• **Supplied material**
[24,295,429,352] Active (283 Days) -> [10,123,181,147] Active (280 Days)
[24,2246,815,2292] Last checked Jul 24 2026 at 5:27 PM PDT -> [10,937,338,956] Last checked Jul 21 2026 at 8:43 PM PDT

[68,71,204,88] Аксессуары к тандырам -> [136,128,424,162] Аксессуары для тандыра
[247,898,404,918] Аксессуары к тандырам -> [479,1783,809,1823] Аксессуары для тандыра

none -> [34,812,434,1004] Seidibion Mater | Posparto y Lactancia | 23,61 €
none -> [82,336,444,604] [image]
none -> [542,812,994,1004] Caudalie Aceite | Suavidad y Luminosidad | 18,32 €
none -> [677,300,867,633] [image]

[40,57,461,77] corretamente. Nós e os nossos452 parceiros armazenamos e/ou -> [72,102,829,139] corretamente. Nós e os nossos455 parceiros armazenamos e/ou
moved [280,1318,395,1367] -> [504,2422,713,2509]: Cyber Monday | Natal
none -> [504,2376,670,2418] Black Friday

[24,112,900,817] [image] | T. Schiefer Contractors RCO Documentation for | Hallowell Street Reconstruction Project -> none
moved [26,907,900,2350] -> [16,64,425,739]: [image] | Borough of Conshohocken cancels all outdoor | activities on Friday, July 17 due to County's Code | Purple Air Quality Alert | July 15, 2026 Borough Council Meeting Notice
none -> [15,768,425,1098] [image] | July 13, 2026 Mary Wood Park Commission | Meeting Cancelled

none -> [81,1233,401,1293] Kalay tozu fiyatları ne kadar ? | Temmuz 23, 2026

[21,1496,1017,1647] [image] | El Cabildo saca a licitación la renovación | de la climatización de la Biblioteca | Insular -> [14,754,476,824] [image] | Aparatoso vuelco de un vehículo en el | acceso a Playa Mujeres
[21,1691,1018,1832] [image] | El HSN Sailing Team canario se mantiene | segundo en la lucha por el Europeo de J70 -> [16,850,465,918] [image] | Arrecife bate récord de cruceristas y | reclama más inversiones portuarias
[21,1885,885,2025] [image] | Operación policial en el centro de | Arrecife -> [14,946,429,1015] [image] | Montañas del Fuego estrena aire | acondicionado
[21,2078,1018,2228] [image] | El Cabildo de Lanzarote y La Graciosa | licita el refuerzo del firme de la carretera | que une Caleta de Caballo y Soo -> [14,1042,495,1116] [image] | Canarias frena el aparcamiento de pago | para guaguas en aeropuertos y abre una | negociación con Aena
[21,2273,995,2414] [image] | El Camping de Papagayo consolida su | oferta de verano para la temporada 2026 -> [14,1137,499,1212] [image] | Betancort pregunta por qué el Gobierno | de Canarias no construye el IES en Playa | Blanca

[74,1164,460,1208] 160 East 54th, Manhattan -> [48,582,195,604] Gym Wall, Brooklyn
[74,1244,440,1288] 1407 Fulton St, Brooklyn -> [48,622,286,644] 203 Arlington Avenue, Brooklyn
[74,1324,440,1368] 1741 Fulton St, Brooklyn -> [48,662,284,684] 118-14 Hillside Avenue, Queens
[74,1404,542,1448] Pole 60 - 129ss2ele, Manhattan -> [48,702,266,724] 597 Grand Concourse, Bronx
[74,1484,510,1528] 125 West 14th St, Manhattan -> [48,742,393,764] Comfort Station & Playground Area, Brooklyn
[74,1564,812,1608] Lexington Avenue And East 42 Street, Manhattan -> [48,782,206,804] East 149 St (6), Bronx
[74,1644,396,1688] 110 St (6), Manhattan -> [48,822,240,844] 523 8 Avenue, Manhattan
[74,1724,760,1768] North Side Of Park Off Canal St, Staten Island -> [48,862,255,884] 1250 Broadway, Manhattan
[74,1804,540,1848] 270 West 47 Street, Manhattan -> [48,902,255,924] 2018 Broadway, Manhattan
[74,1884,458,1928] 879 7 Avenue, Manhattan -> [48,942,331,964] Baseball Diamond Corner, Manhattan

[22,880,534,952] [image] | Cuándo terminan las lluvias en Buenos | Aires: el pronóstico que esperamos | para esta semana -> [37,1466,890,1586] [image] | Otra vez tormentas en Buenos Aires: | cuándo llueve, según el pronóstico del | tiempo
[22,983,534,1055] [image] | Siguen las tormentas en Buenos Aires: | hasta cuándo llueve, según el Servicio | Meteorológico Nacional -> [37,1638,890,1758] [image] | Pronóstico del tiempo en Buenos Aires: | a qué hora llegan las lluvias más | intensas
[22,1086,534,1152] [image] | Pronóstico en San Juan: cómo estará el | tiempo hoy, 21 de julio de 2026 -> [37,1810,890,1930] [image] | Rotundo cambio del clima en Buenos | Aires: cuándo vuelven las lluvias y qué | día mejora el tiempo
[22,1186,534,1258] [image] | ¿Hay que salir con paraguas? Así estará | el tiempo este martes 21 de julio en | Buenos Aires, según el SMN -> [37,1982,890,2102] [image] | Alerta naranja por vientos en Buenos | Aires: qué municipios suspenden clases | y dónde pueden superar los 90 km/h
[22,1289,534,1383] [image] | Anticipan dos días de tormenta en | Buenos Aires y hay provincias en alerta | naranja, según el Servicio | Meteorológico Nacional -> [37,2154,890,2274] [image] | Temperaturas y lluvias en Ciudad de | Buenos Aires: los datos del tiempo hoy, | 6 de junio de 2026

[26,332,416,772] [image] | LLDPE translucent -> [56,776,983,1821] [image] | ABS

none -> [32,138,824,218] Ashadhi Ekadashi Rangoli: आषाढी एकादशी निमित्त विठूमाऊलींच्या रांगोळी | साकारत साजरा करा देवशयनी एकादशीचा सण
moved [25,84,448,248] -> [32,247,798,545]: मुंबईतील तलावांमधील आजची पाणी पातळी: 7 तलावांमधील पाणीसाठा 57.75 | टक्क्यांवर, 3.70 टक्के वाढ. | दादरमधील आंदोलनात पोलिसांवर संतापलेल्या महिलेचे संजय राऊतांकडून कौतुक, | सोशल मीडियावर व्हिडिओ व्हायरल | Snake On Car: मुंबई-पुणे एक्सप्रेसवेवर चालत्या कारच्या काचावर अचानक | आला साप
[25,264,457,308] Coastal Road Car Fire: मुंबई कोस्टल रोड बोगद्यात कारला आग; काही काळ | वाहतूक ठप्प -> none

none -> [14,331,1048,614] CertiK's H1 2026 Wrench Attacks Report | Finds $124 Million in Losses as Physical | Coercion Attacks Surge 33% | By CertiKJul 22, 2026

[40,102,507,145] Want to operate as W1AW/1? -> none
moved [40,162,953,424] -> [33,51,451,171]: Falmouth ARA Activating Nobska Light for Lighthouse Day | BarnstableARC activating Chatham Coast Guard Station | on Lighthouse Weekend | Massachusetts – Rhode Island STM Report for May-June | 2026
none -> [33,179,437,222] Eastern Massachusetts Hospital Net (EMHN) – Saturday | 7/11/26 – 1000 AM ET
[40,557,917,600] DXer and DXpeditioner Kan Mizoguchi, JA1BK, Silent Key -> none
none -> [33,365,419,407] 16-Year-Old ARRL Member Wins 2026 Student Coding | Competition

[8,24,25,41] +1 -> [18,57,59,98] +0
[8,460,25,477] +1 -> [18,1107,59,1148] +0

• **What the task asks**
Nothing but the lines from the line with "none -> [33,179,437,222]" to the last line of the listing above should appear; please retype them exactly, both ends included.

• **Problem solution**
none -> [33,179,437,222] Eastern Massachusetts Hospital Net (EMHN) – Saturday | 7/11/26 – 1000 AM ET
[40,557,917,600] DXer and DXpeditioner Kan Mizoguchi, JA1BK, Silent Key -> none
none -> [33,365,419,407] 16-Year-Old ARRL Member Wins 2026 Student Coding | Competition

[8,24,25,41] +1 -> [18,57,59,98] +0
[8,460,25,477] +1 -> [18,1107,59,1148] +0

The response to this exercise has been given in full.